Günümüzün rekabetçilik üzerine kurulu ekonomisi, tüketiciye, birçok marka ve her birinde çokça çeşit arasından seçme olanağı tanıyor. Toplum da buna alışmış görünüyor. Ama her alanda değil. Üreticiler de marka bağımlılığı yaratmak, az satan ürünlerini tüketicilerin marka etkisi ile çok satanların uğruna almasını sağlamak için çalışmaktalar. Tüketiciyi küçük gördüğü izlenimi veren, bir malın satışını sağlamak amacıyla kullanılan, “… size yeter!” sloganları, artık görünmüyor. Ama toplumun seçme kültürünün her alanda geliştiğini söylemek de henüz mümkün değil.

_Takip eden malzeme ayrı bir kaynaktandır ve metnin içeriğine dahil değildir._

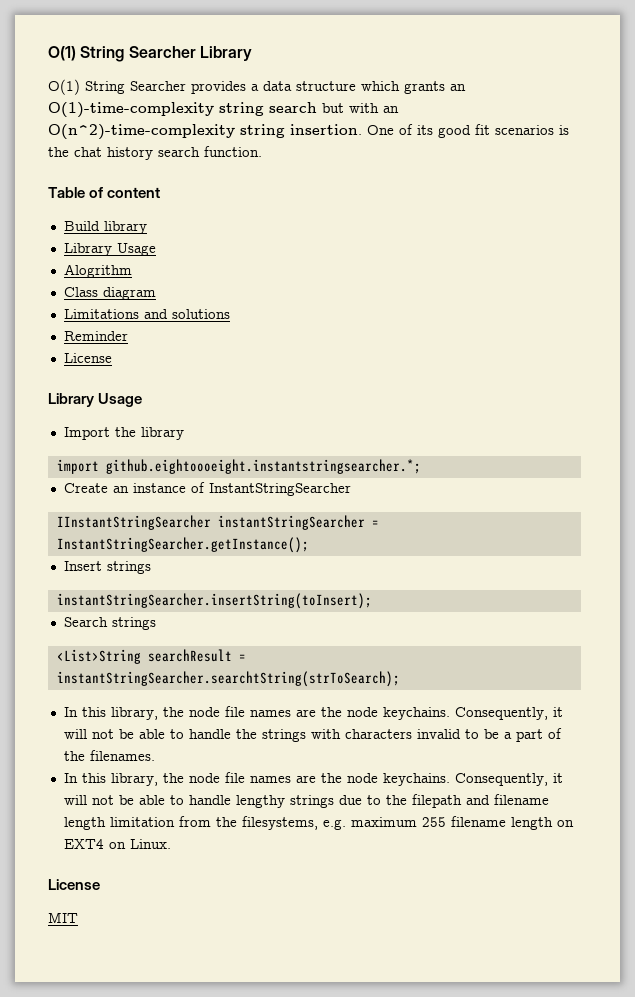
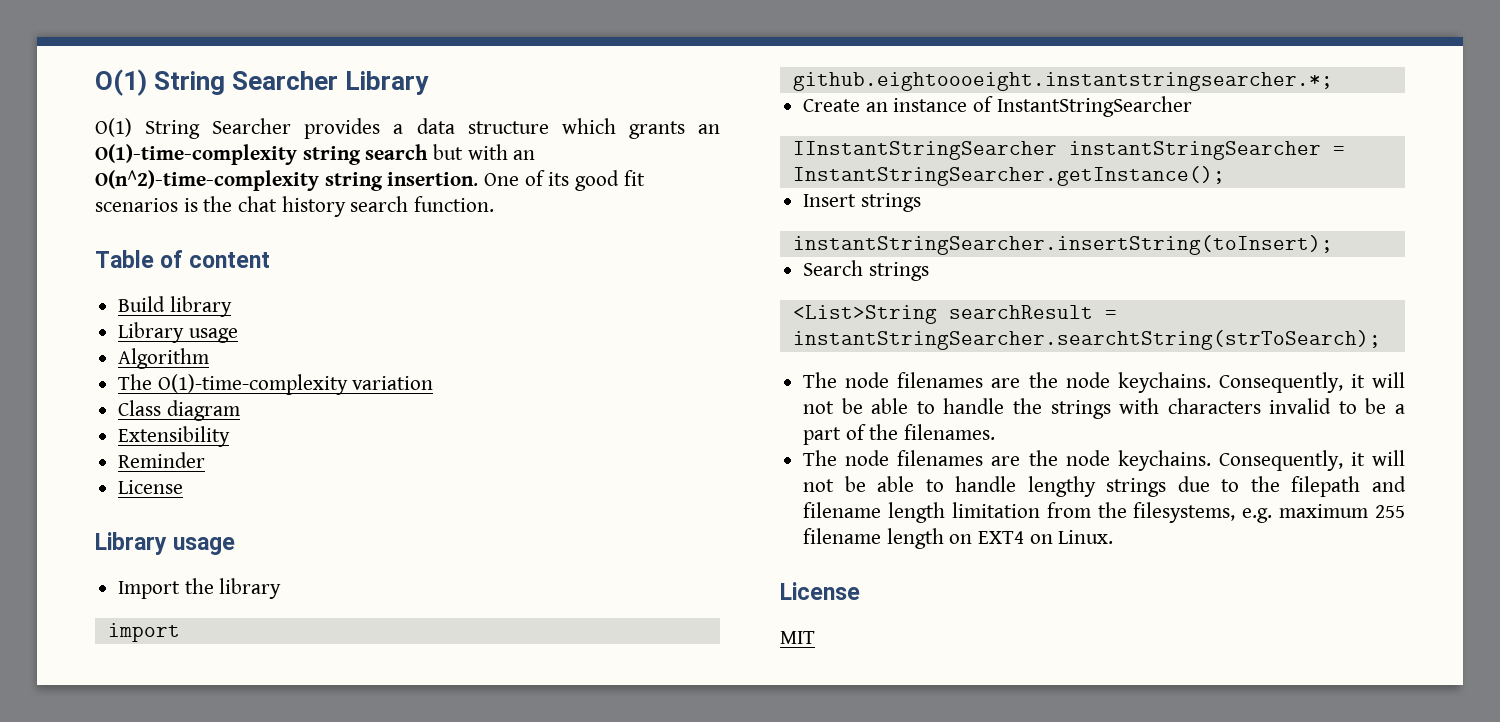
[116,243,156,256] [63,264,132,278] Usage // Alogrithm -> [188,328,238,343] [118,348,210,369] [118,374,434,395] usage // Algorithm // The O(1)-time-complexity variation
[63,309,230,319] Limitations and solutions -> [118,426,231,447] Extensibility
[98,393,143,407] Usage -> [173,537,236,555] usage
[63,706,291,720] In this library, the node file names -> [803,372,984,388] The node filenames
[63,772,291,786] In this library, the node file names -> [803,450,984,466] The node filenames

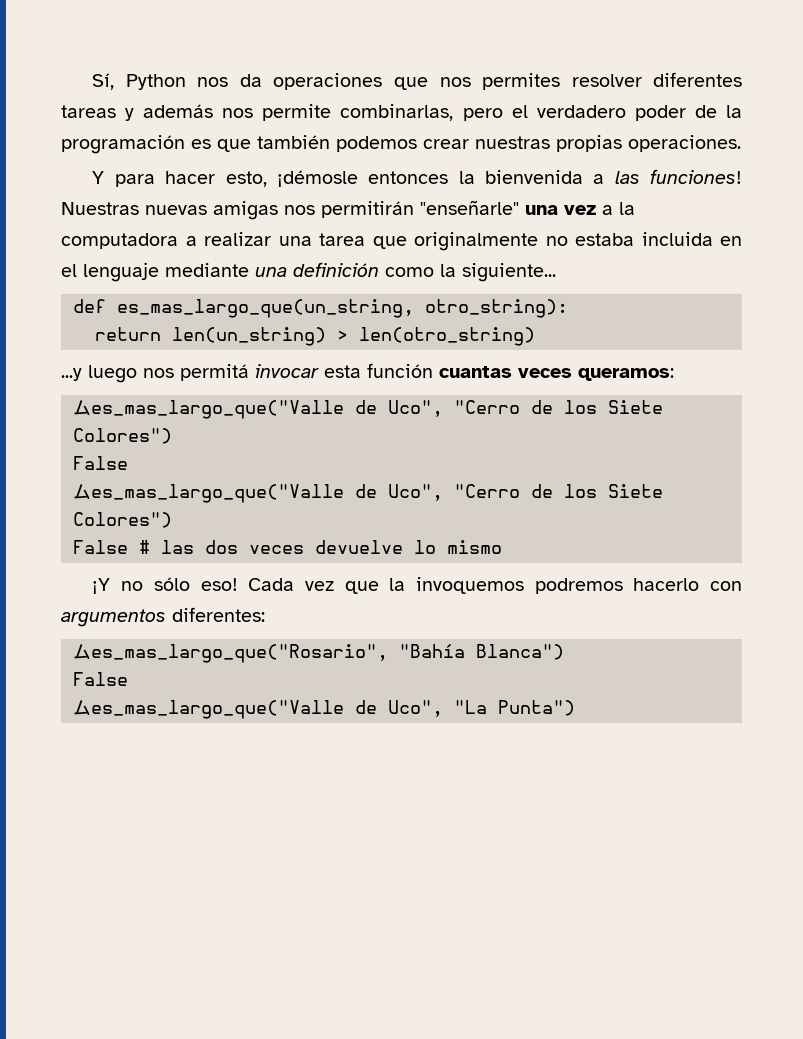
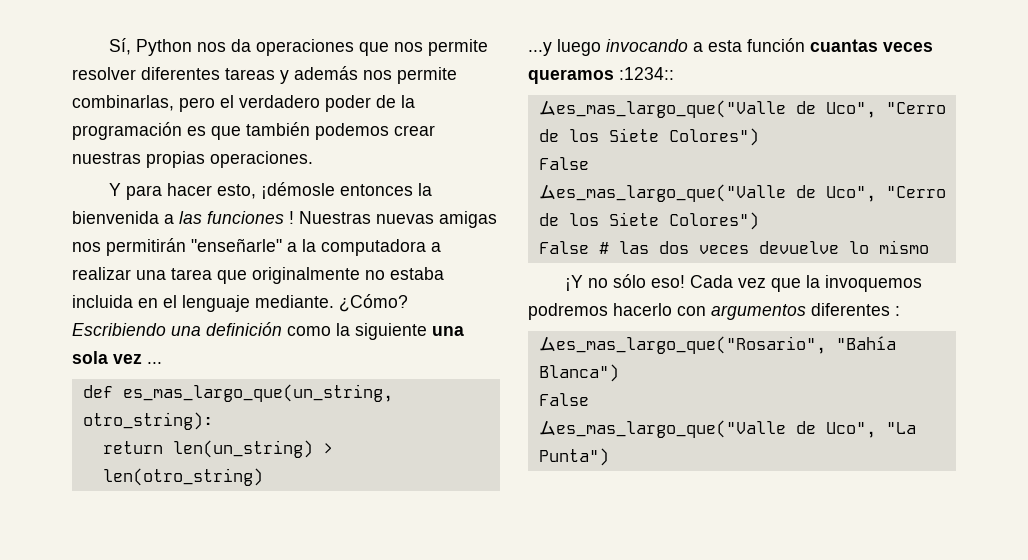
[481,73,560,90] permites -> [428,39,489,56] permite
[650,169,742,184] funciones! -> [207,211,294,224] funciones !
[525,205,596,215] una vez -> (282, 245) none
[165,263,249,277] mediante -> [255,294,408,312] [72,323,166,336] mediante. ¿Cómo? Escribiendo
[462,263,556,282] siguiente... -> [355,323,464,340] [72,351,162,364] siguiente una sola vez ...
[143,364,319,381] nos permitá invocar -> [606,39,703,52] invocando a
[578,368,674,381] queramos: -> [528,67,674,84] queramos :1234::
[172,607,265,622] diferentes: -> [811,303,900,316] diferentes :

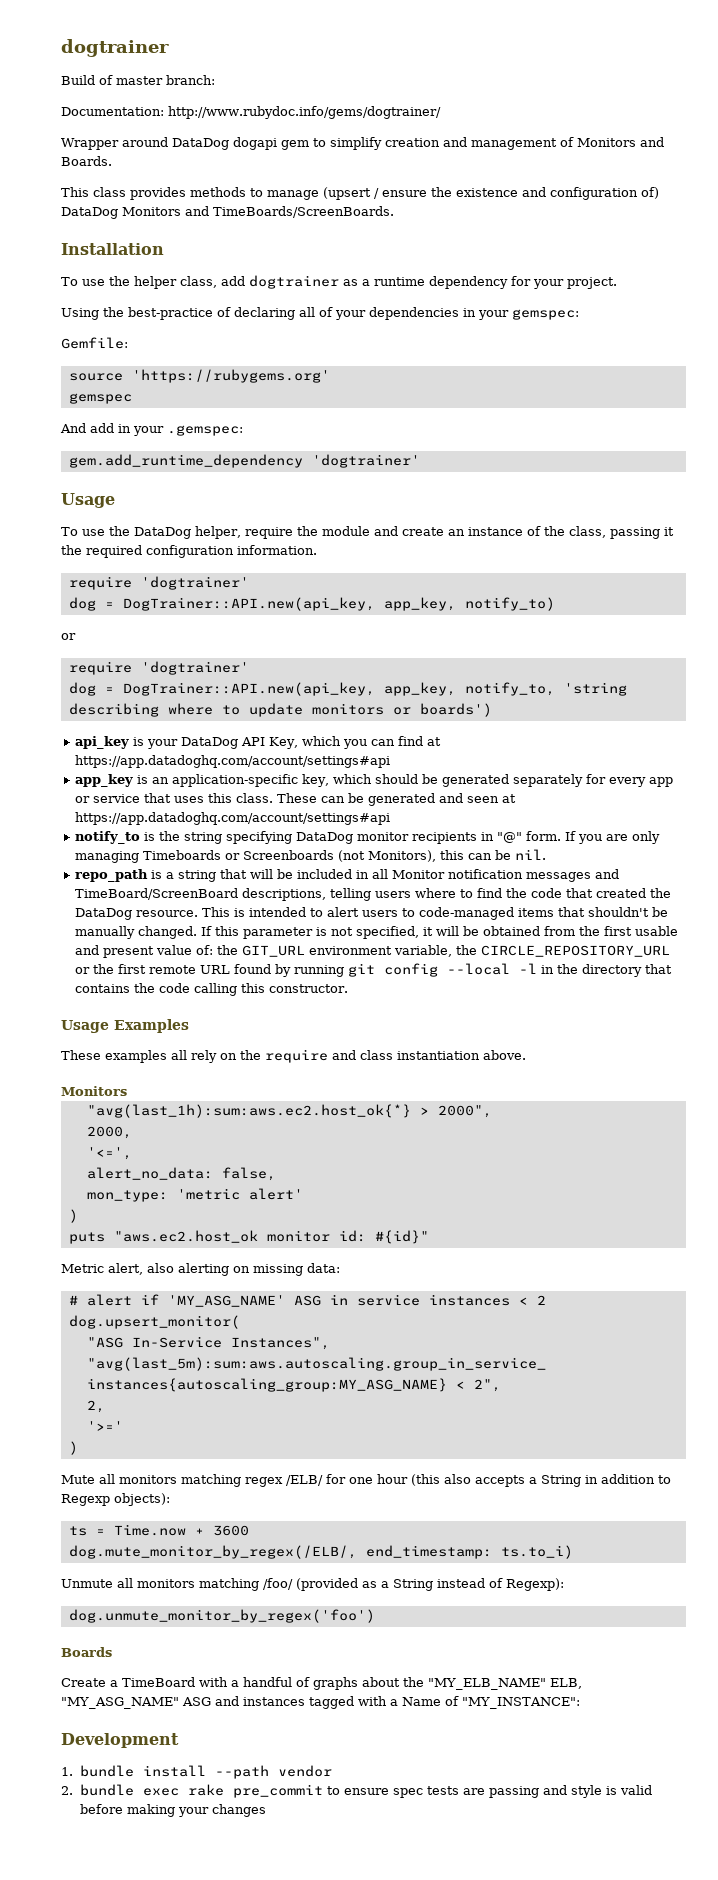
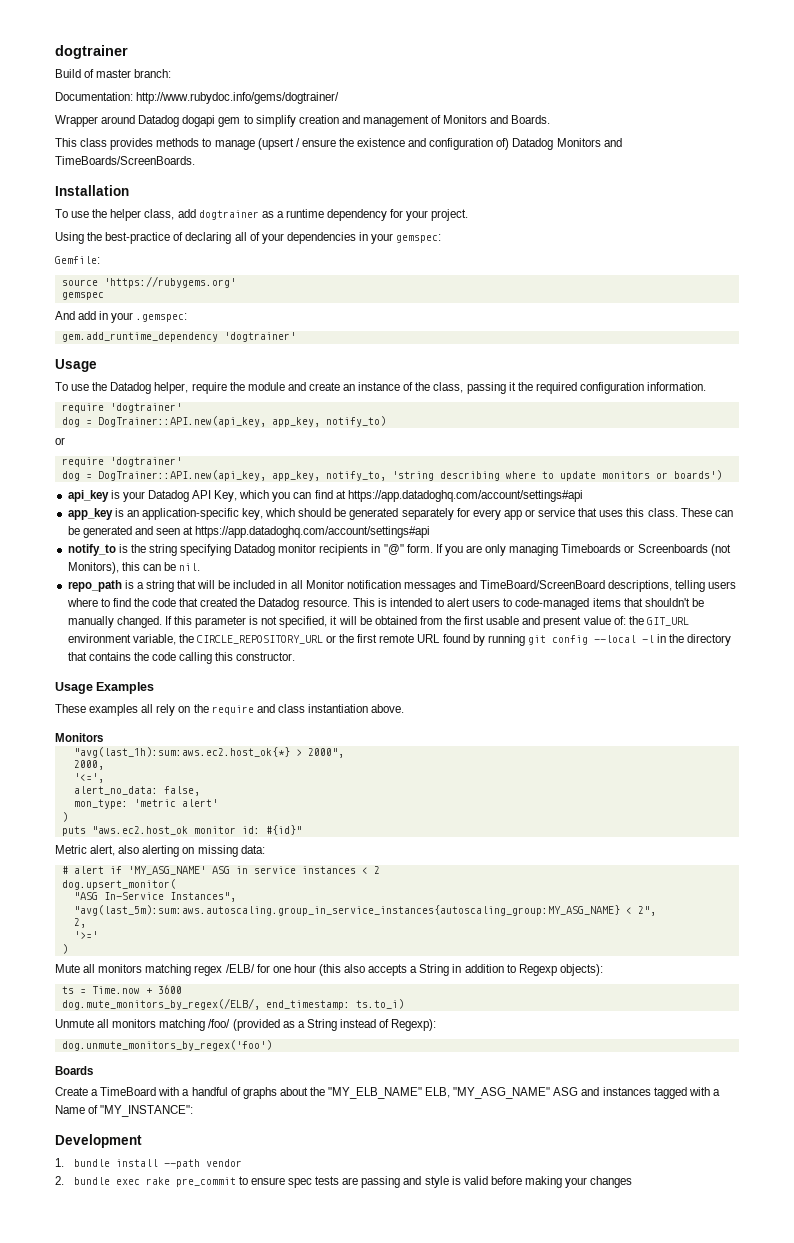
[172,138,229,150] DataDog -> [138,115,180,127] Datadog
[61,207,118,219] DataDog -> [512,138,554,150] Datadog
[134,527,191,539] DataDog -> [110,382,152,394] Datadog
[180,737,238,749] DataDog -> [147,490,189,502] Datadog
[295,832,353,844] DataDog -> [234,544,276,556] Datadog
[74,908,132,920] DataDog -> [258,598,300,610] Datadog
[68,1545,357,1559] dog.mute_monitor_by_regex(/ELB/, -> [61,998,260,1010] dog.mute_monitors_by_regex(/ELB/,
[68,1609,375,1623] dog.unmute_monitor_by_regex('foo') -> [61,1040,272,1051] dog.unmute_monitors_by_regex('foo')

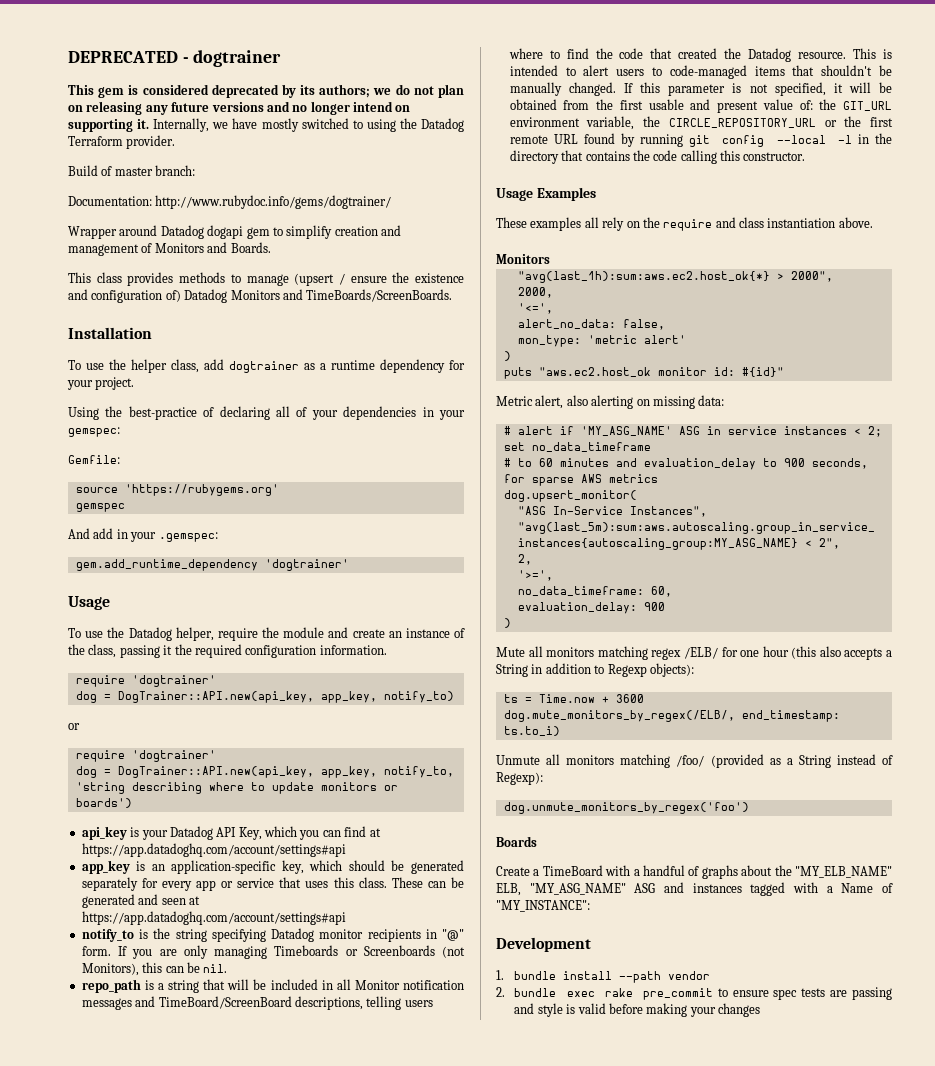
[55,45,128,59] dogtrainer -> [68,50,282,67] [68,84,465,98] [68,101,411,115] [68,118,465,132] [68,135,176,149] DEPRECATED - dogtrainer // This gem is considered deprecated by its authors; we do not plan on releasing any future versions and no longer intend on supporting it. Internally, we have mostly switched to using the Datadog Terraform provider.
[373,866,380,874] 2 -> [867,426,882,437] [503,442,651,452] [503,458,868,470] [503,474,658,486] 2; set no_data_timeframe // # to 60 minutes and evaluation_delay to 900 seconds, for sparse AWS metrics
[73,931,98,939] '>=' -> [517,570,553,581] [517,586,672,597] [517,602,665,614] '>=', // no_data_timeframe: 60, // evaluation_delay: 900

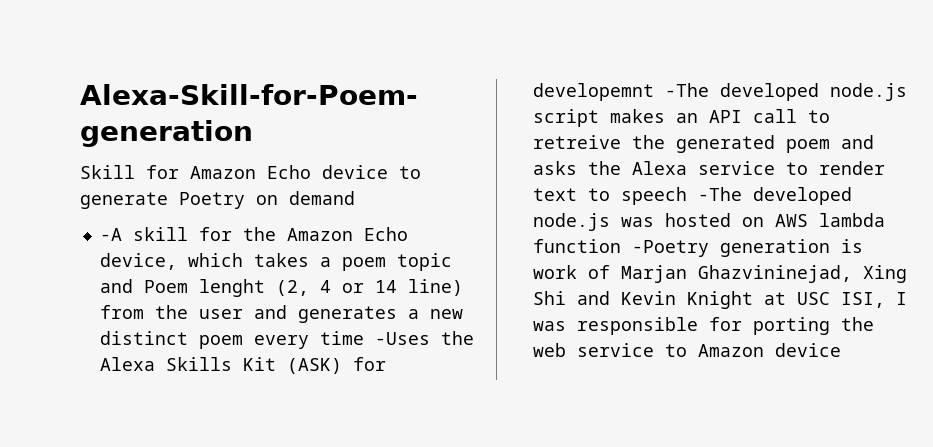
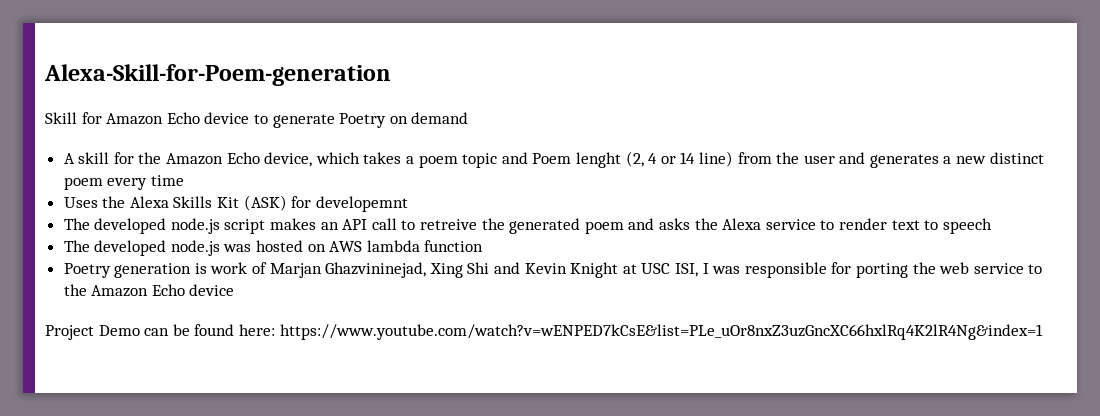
[99,228,122,241] -A -> [63,153,75,164] A
[374,332,430,345] -Uses -> [63,197,98,208] // Uses
[664,83,709,97] -The -> [63,218,90,230] // The
[697,187,742,201] -The -> [63,240,90,252] // The
[631,240,709,257] -Poetry -> [63,263,111,278] // Poetry
[697,343,841,357] Amazon device -> [63,284,235,297] [45,324,1043,340] the Amazon Echo device // Project Demo can be found here: https://www.youtube.com/watch?v=wENPED7kCsE&list=PLe_uOr8nxZ3uzGncXC66hxlRq4K2lR4Ng&index=1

Uydudan, havadan evlerimize ulaştırılan TV ve radyo yayınlarını hâlâ kendi beğenimize göre şekillendiremiyoruz. Yayıncının görüşüne göre demetlenmiş kanalları (broadcast) veya beğenisine ve bütçesine göre seçilmiş film ve dizi paketlerini ücretli yayın (narrowcast) olarak toptan alıp arasında sıçramalarla (zapping) kendimize seçenek yaratma peşindeyiz. Öyle ki beğendiğimiz iki program çakışsa, birini seyredip diğerini kaydetme olanağı bize sunuluyor. Ama bir türlü ısmarlama video (video on demand) mantığını oluşturamadık. Halbuki ADSL altyapımız artık bu tür hizmetleri tüketiciye ulaştırmaya uygun hâle geldi.
Bakalım ne zaman, haberleri bir haber merkezinden, sinema filmini film dağıtıcılarından birinin arşivinden, dizileri bir dizi toptancısının dizi bankasından, yorumları yorumcular ajansından tek tek seçerek ve bedelini tek tek ödeyerek izleyebileceğiz?